### Problem description:
After counting the lines below that contain "sink", reply with that number alone.

#### Input data

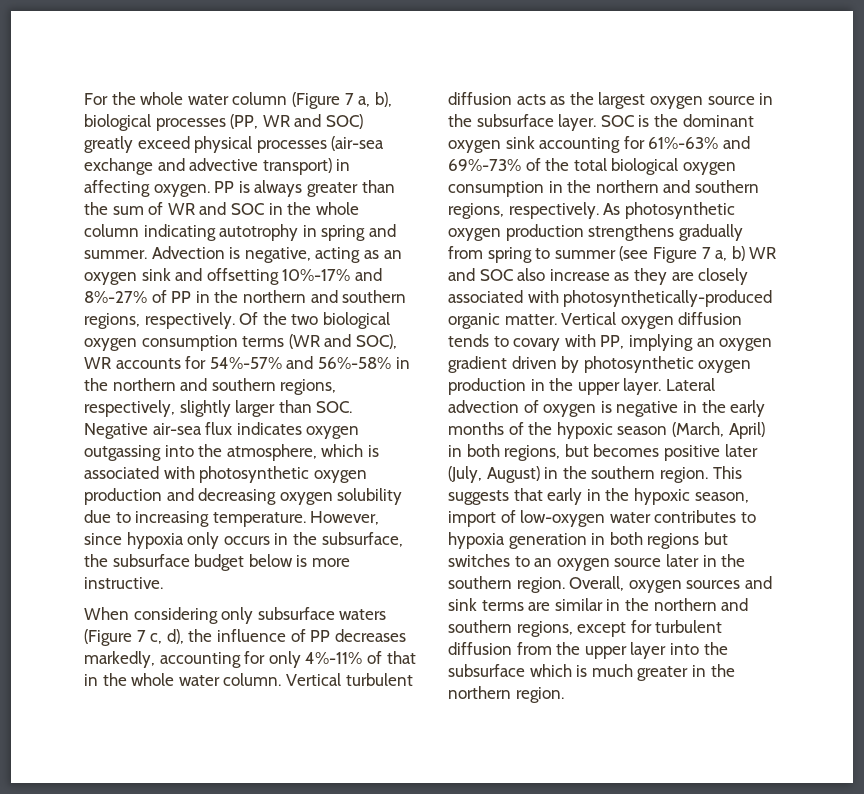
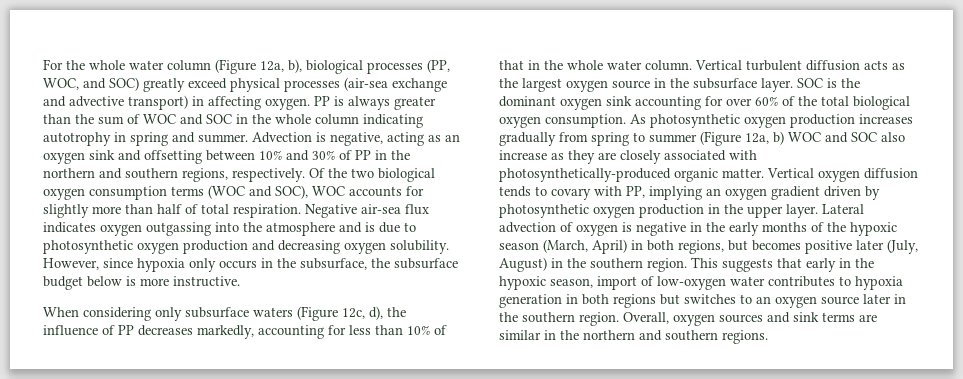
- For the whole water column (Figure 7 a, b), biological processes (PP, WR and SOC) greatly exceed physical processes (air-sea exchange and advective transport) in affecting oxygen.
+ For the whole water column (Figure 12a, b), biological processes (PP, WOC, and SOC) greatly exceed physical processes (air-sea exchange and advective transport) in affecting oxygen.
- PP is always greater than the sum of WR and SOC in the whole column indicating autotrophy in spring and summer.
+ PP is always greater than the sum of WOC and SOC in the whole column indicating autotrophy in spring and summer.
- Advection is negative, acting as an oxygen sink and offsetting 10%-17% and 8%-27% of PP in the northern and southern regions, respectively.
+ Advection is negative, acting as an oxygen sink and offsetting between 10% and 30% of PP in the northern and southern regions, respectively.
- Of the two biological oxygen consumption terms (WR and SOC), WR accounts for 54%-57% and 56%-58% in the northern and southern regions, respectively, slightly larger than SOC. Negative air-sea flux indicates oxygen outgassing into the atmosphere, which is associated with photosynthetic oxygen production and decreasing oxygen solubility due to increasing temperature.
+ Of the two biological oxygen consumption terms (WOC and SOC), WOC accounts for slightly more than half of total respiration. Negative air-sea flux indicates oxygen outgassing into the atmosphere and is due to photosynthetic oxygen production and decreasing oxygen solubility.
- When considering only subsurface waters (Figure 7 c, d), the influence of PP decreases markedly, accounting for only 4%-11% of that in the whole water column.
+ When considering only subsurface waters (Figure 12c, d), the influence of PP decreases markedly, accounting for less than 10% of that in the whole water column.
- SOC is the dominant oxygen sink accounting for 61%-63% and 69%-73% of the total biological oxygen consumption in the northern and southern regions, respectively.
+ SOC is the dominant oxygen sink accounting for over 60% of the total biological oxygen consumption.
- As photosynthetic oxygen production strengthens gradually from spring to summer (see Figure 7 a, b) WR and SOC also increase as they are closely associated with photosynthetically-produced organic matter.
+ As photosynthetic oxygen production increases gradually from spring to summer (Figure 12a, b) WOC and SOC also increase as they are closely associated with photosynthetically-produced organic matter.
- Overall, oxygen sources and sink terms are similar in the northern and southern regions, except for turbulent diffusion from the upper layer into the subsurface which is much greater in the northern region.
+ Overall, oxygen sources and sink terms are similar in the northern and southern regions.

########

### Reply to the task:
6